Search code examples
dataframejoinmergepython-polarsouter-join

Polars Dataframe full-join (outer) on multiple columns without suffix


I have this code:

import polars as pl

df1 = pl.DataFrame({
    'type':   ['A', 'O', 'B', 'O'],
    'origin': ['EU', 'US', 'US', 'EU'],
    'qty1':   [343,11,22,-5]
})

df2 = pl.DataFrame({
    'type':   ['A', 'O', 'B', 'S'],
    'origin': ['EU', 'US', 'US', 'AS'],
    'qty2':   [-200,-12,-25,8]
})

df1.join(df2, on=['type', 'origin'], how='full')

which gives

┌──────┬────────┬──────┬────────────┬──────────────┬──────┐
│ type ┆ origin ┆ qty1 ┆ type_right ┆ origin_right ┆ qty2 │
│ ---  ┆ ---    ┆ ---  ┆ ---        ┆ ---          ┆ ---  │
│ str  ┆ str    ┆ i64  ┆ str        ┆ str          ┆ i64  │
╞══════╪════════╪══════╪════════════╪══════════════╪══════╡
│ A    ┆ EU     ┆ 343  ┆ A          ┆ EU           ┆ -200 │
│ O    ┆ US     ┆ 11   ┆ O          ┆ US           ┆ -12  │
│ B    ┆ US     ┆ 22   ┆ B          ┆ US           ┆ -25  │
│ null ┆ null   ┆ null ┆ S          ┆ AS           ┆ 8    │
│ O    ┆ EU     ┆ -5   ┆ null       ┆ null         ┆ null │
└──────┴────────┴──────┴────────────┴──────────────┴──────┘

But the output I am after is this:

┌──────┬────────┬──────┬──────┐
│ type ┆ origin ┆ qty1 ┆ qty2 │
│ ---  ┆ ---    ┆ ---  ┆ ---  │
│ str  ┆ str    ┆ i64  ┆ i64  │
╞══════╪════════╪══════╪══════╡
│ A    ┆ EU     ┆ 343  ┆ -200 │
│ O    ┆ US     ┆ 11   ┆ -12  │
│ B    ┆ US     ┆ 22   ┆ -25  │
│ S    ┆ AS     ┆ null ┆ 8    │
│ O    ┆ EU     ┆ -5   ┆ null │
└──────┴────────┴──────┴──────┘

I tried suffix='' via df1.join(df2, on=['type', 'origin'], how='full', suffix=''), but this raises an error:

DuplicateError: unable to hstack, column with name "type" already exists

How can I achieve this?


Solution

  • You are looking for the coalesce parameter. Setting it to True gives the desired result.

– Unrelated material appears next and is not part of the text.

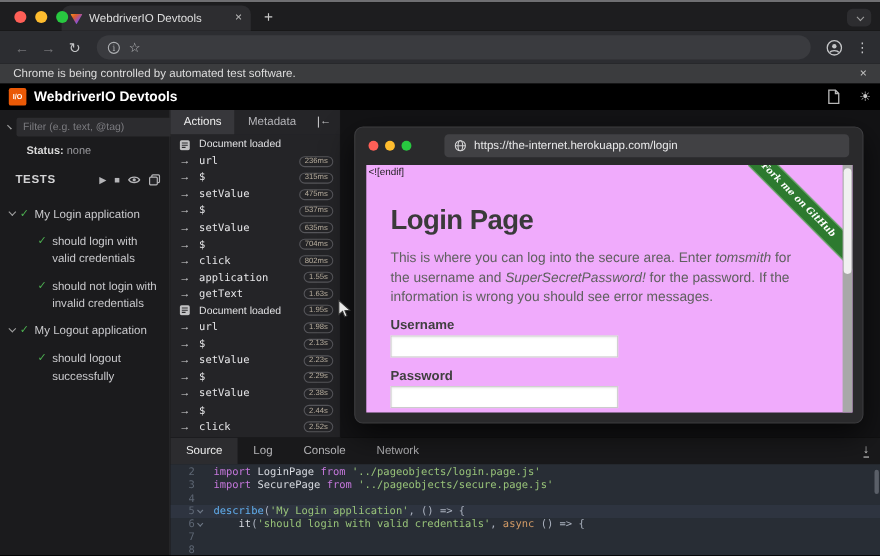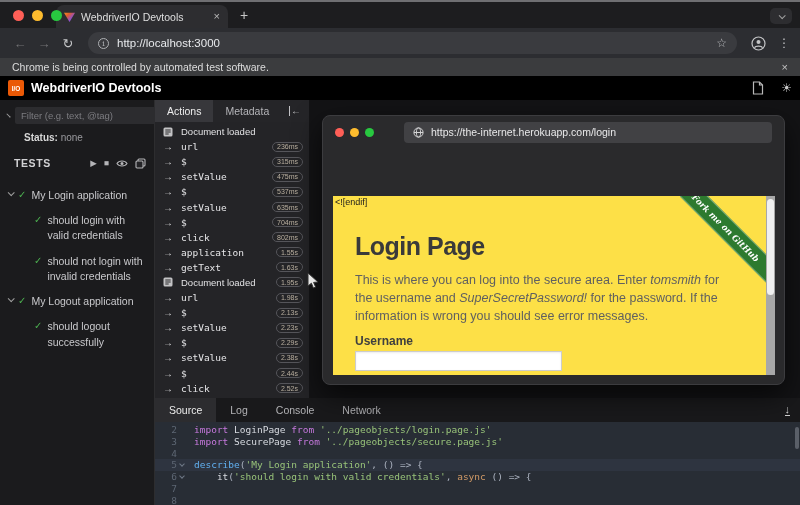"http://localhost:3000" span.omni-url { html: <span>http://localhost:3000</span> -> none }
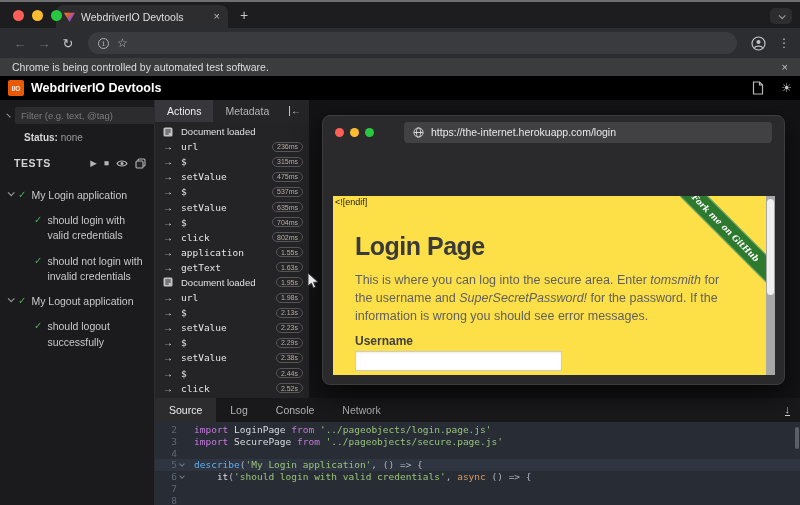"<![endif]" .pcontent { background: #fde047 -> #f0abfc; margin-top: 46px -> none }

    df1.join(df2, on=['type', 'origin'], how='full', coalesce=True)
    
    shape: (5, 4)
    ┌──────┬────────┬──────┬──────┐
    │ type ┆ origin ┆ qty1 ┆ qty2 │
    │ ---  ┆ ---    ┆ ---  ┆ ---  │
    │ str  ┆ str    ┆ i64  ┆ i64  │
    ╞══════╪════════╪══════╪══════╡
    │ A    ┆ EU     ┆ 343  ┆ -200 │
    │ O    ┆ US     ┆ 11   ┆ -12  │
    │ B    ┆ US     ┆ 22   ┆ -25  │
    │ S    ┆ AS     ┆ null ┆ 8    │
    │ O    ┆ EU     ┆ -5   ┆ null │
    └──────┴────────┴──────┴──────┘
    

    From the documentation of pl.DataFrame.join.

    coalesce

    Coalescing behavior (merging of join columns).

    • None: -> join specific.

    • True: -> Always coalesce join columns.

    • False: -> Never coalesce join columns.

    Note that joining on any other expressions than col will turn off coalescing.